Records excerpted from a collection
--

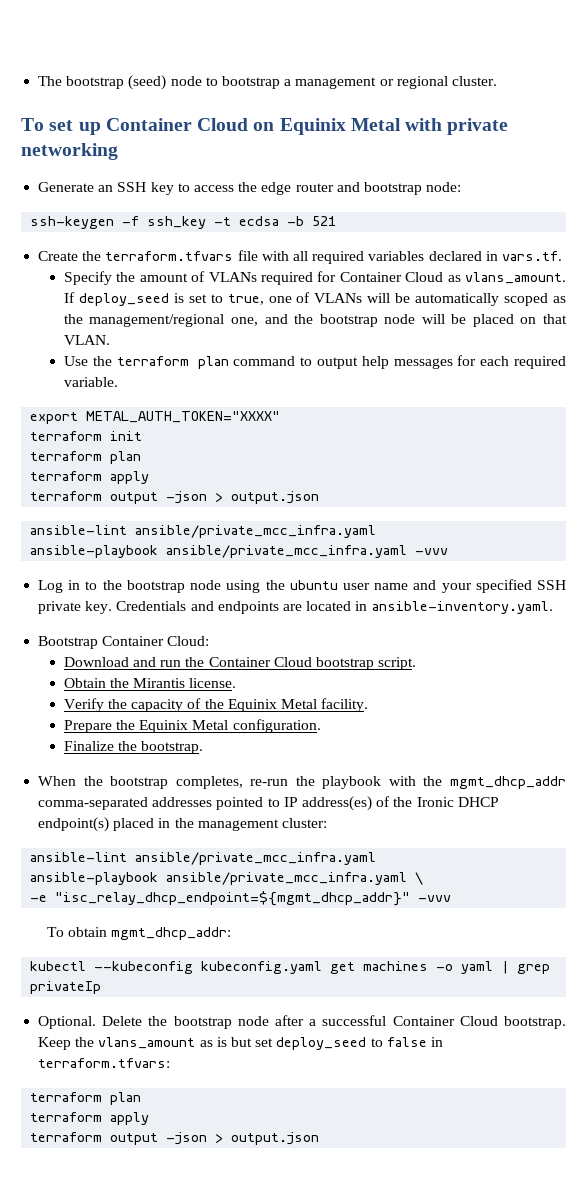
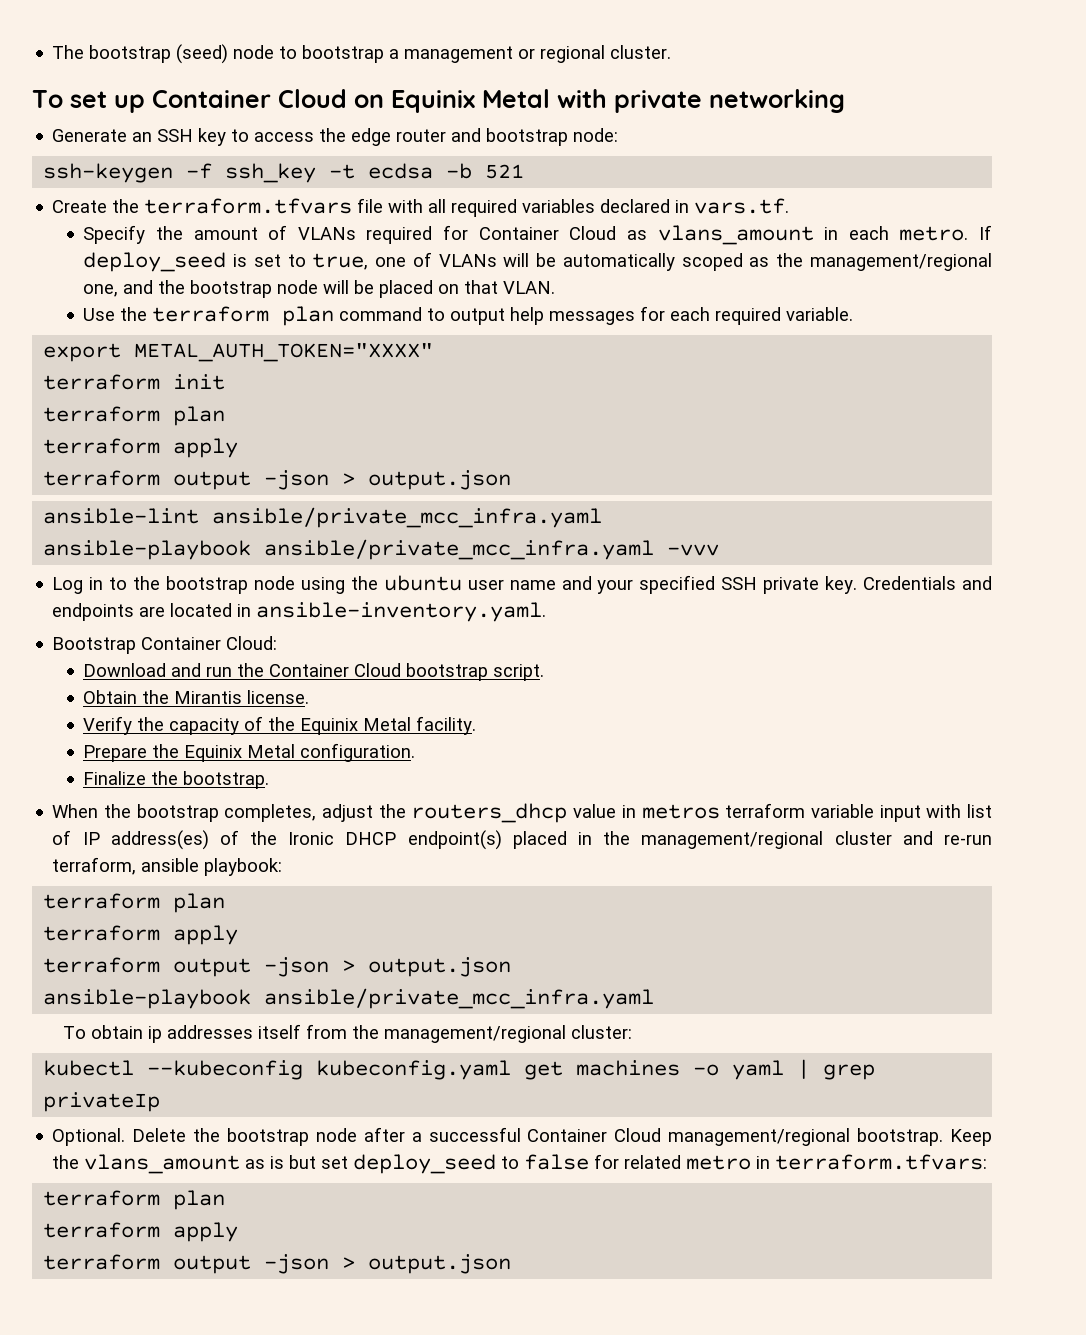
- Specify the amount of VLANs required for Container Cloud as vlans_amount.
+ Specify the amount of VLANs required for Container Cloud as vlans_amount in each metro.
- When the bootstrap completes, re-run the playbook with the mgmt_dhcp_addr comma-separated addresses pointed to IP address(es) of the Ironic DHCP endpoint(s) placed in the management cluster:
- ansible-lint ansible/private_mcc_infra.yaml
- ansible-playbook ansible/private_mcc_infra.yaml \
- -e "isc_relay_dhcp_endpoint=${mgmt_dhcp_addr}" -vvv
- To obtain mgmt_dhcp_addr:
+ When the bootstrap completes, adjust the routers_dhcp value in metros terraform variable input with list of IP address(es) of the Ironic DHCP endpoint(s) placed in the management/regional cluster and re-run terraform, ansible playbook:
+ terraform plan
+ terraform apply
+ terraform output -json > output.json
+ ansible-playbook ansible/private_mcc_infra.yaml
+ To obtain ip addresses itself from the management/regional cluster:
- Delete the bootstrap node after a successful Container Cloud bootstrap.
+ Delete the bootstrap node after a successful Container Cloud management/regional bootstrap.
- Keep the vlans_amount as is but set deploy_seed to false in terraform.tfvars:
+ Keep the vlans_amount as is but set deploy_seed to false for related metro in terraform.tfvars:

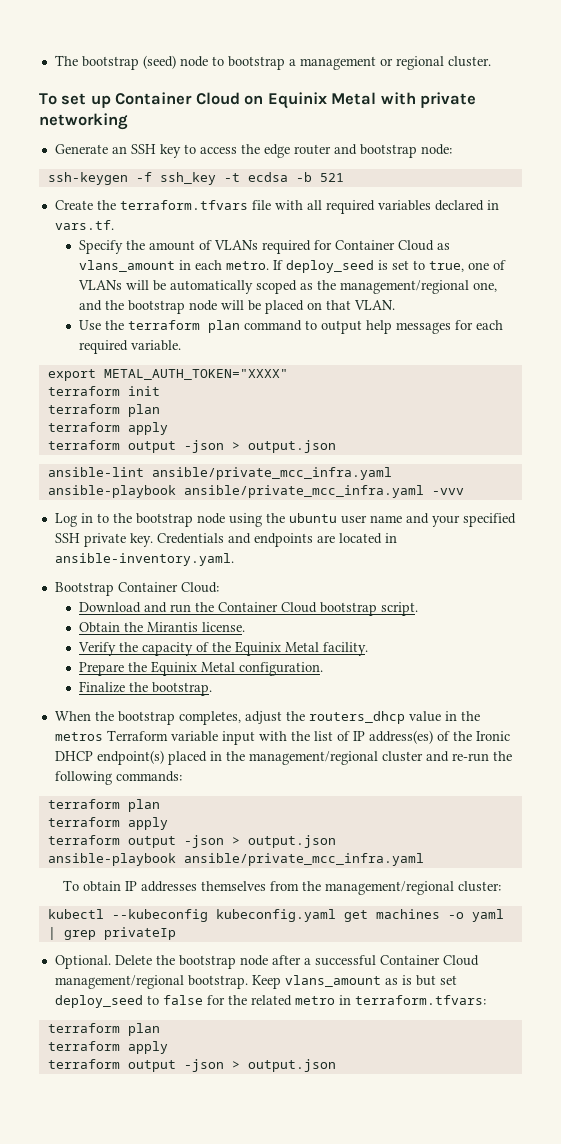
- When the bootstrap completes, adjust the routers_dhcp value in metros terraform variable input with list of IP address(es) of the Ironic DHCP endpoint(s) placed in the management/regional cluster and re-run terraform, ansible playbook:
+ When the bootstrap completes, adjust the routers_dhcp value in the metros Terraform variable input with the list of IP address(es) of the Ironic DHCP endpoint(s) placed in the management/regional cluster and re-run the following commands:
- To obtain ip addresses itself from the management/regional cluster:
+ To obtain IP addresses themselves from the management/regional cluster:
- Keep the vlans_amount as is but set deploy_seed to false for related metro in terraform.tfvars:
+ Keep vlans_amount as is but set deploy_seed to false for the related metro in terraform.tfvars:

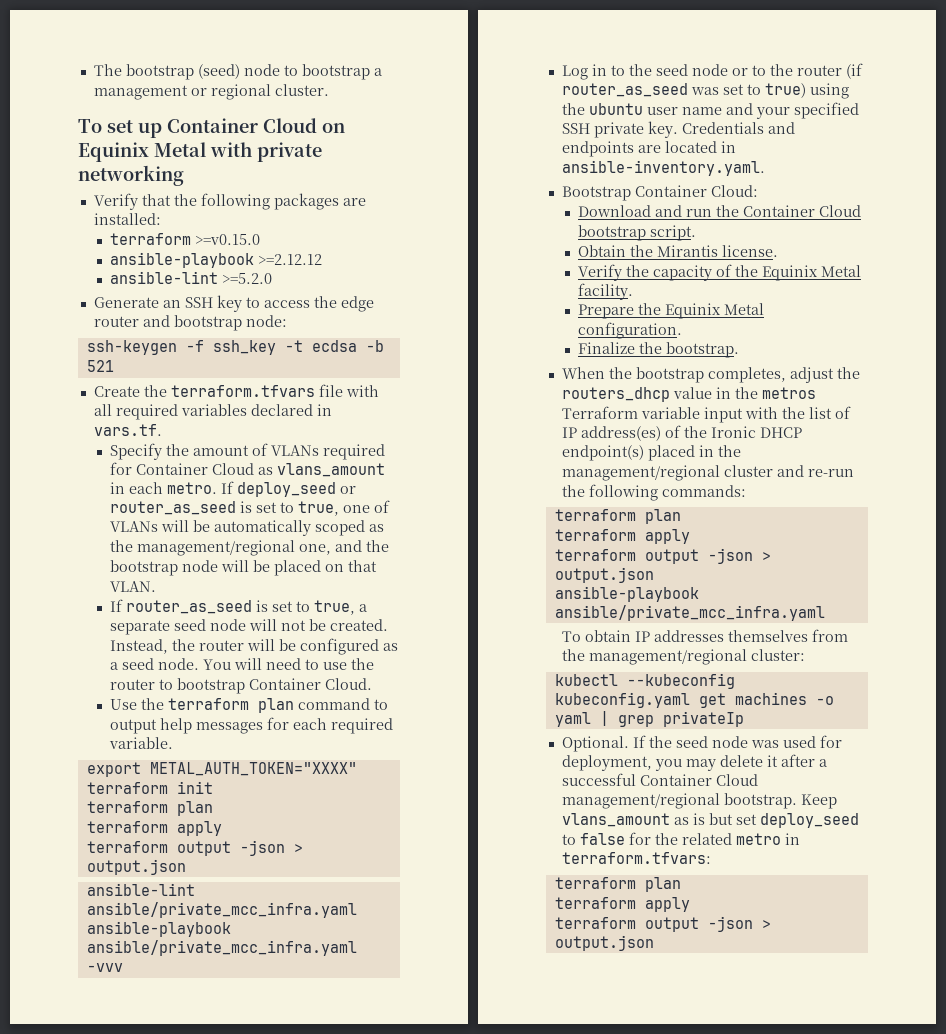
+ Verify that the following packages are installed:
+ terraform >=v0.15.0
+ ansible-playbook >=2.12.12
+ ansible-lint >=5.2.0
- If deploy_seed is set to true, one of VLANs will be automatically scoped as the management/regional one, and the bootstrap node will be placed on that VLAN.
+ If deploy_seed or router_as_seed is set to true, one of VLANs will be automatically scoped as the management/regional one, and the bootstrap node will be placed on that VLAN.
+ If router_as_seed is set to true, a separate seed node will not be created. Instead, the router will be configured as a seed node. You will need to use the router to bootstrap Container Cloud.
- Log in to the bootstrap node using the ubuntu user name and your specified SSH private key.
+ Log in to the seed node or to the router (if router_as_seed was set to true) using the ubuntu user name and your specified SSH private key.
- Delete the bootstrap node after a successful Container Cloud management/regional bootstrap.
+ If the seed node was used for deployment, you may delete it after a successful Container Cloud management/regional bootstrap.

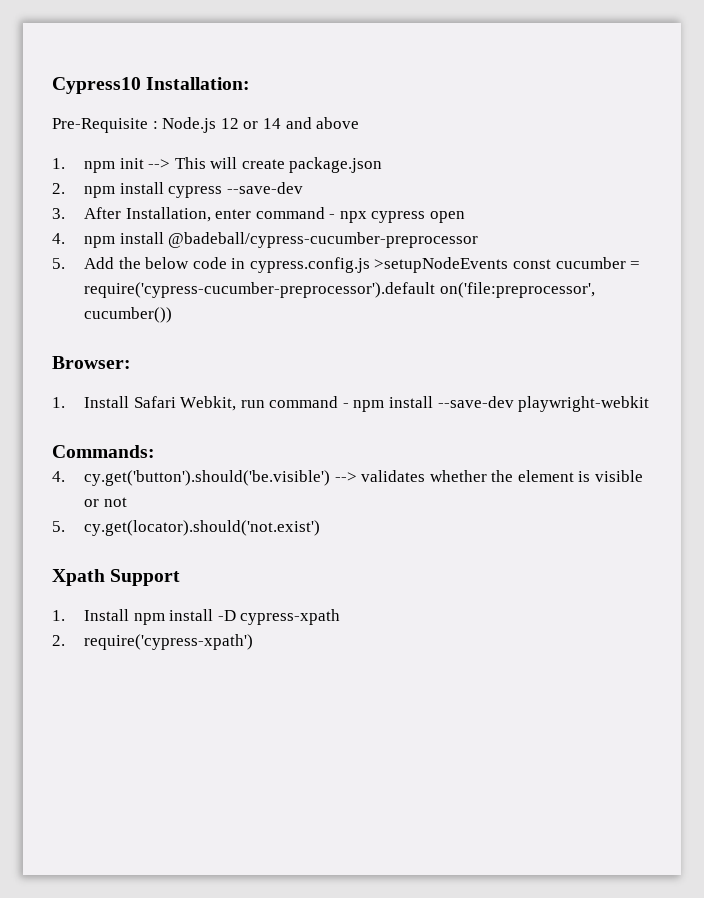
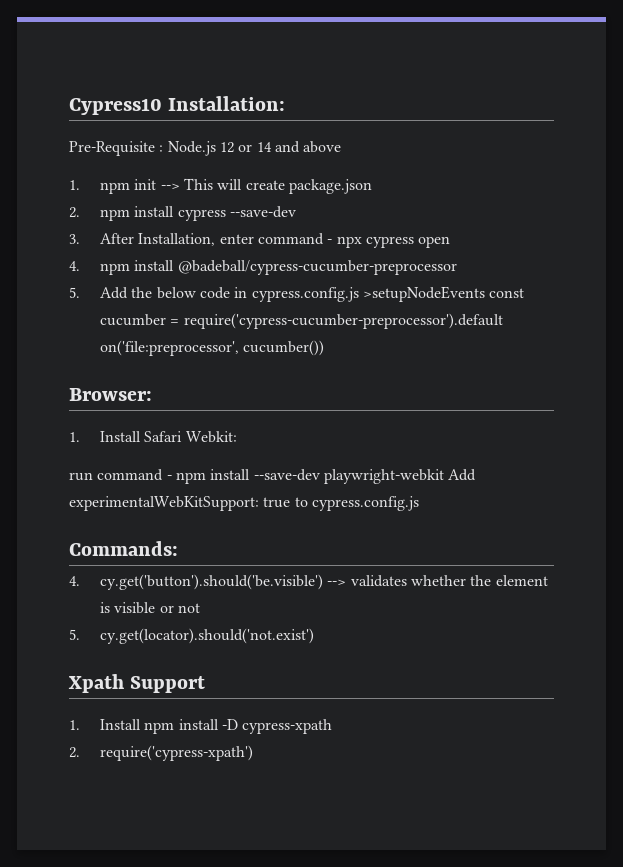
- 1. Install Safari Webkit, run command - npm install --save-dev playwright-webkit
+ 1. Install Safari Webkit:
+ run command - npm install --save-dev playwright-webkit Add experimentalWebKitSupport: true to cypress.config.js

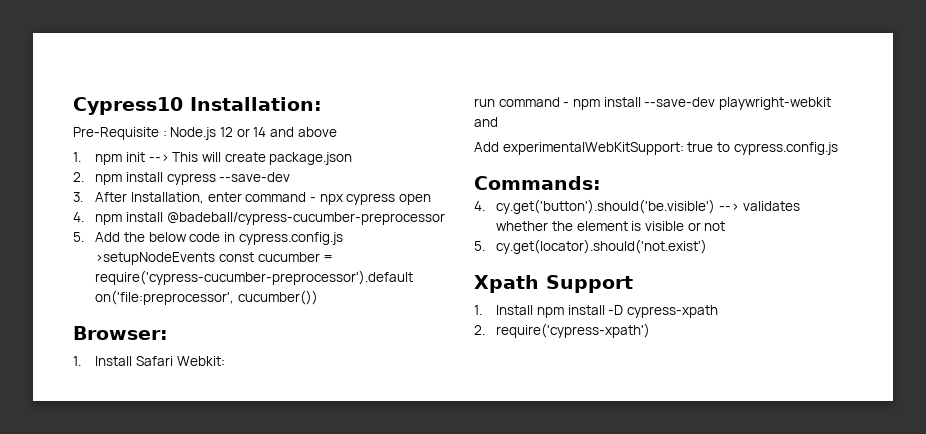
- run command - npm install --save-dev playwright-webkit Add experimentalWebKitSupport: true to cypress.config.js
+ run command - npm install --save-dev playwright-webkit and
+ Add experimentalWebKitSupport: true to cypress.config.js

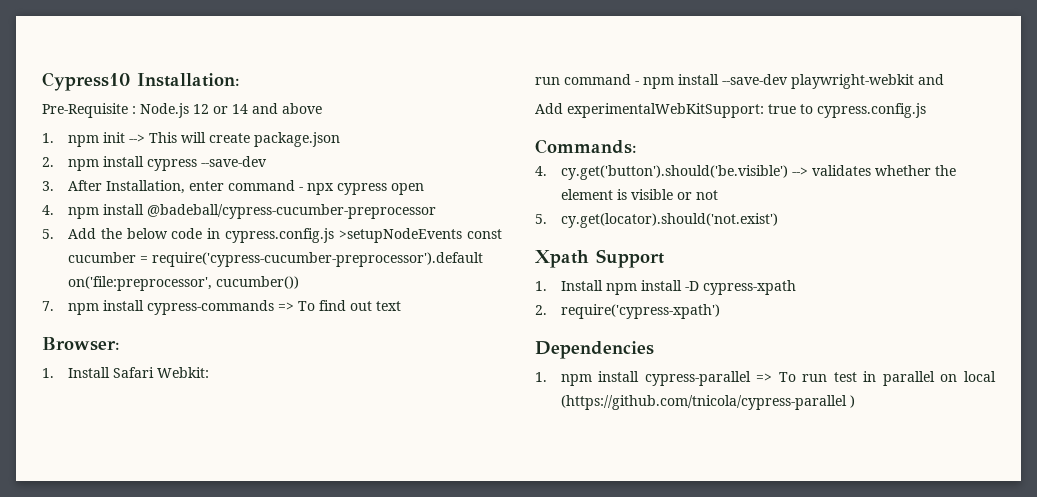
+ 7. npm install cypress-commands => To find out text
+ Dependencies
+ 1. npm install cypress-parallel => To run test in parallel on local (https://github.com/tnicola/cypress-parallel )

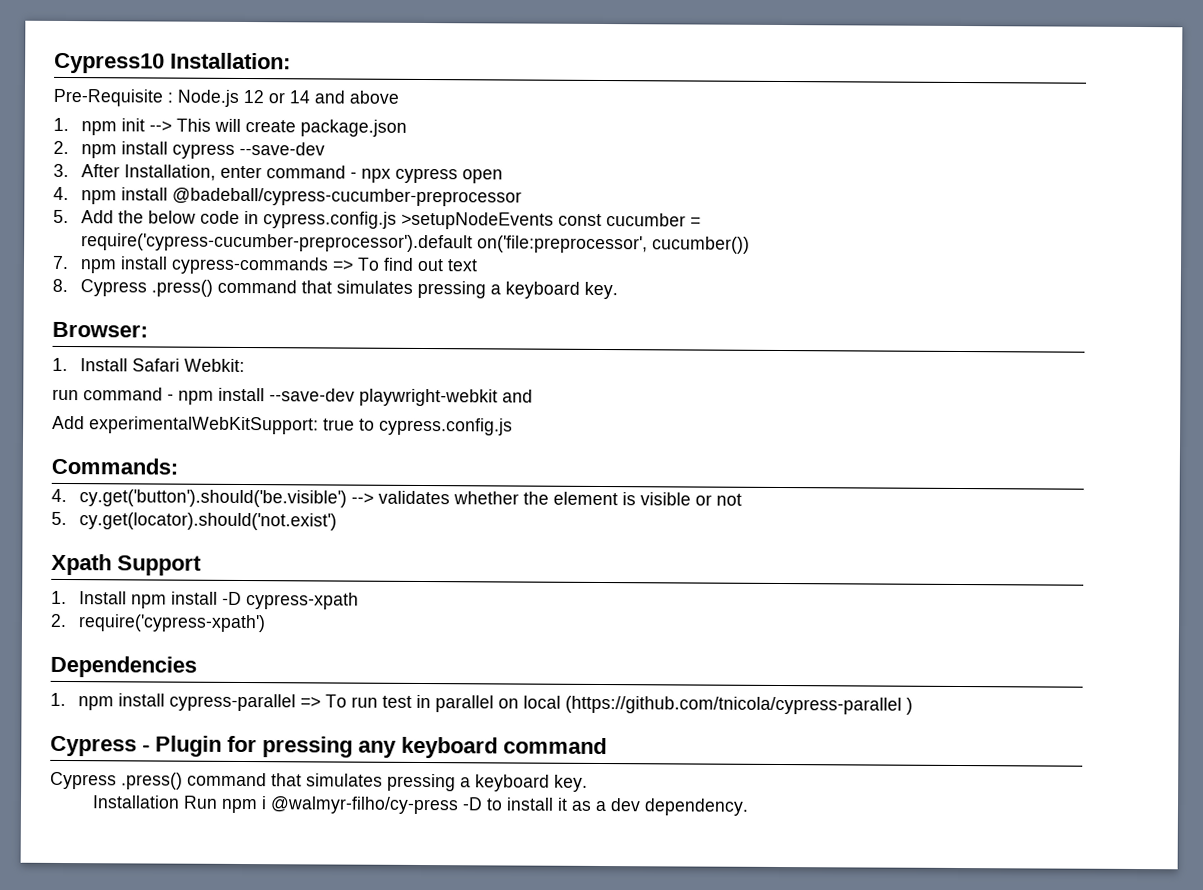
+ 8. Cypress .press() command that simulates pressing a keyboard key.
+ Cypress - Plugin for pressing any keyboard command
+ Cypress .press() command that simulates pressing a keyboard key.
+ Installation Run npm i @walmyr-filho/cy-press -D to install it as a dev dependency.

--

**Exercise:**
Give the number of lines in the entries that contain the word "When", without any other words.

**Result of this exercise:**
4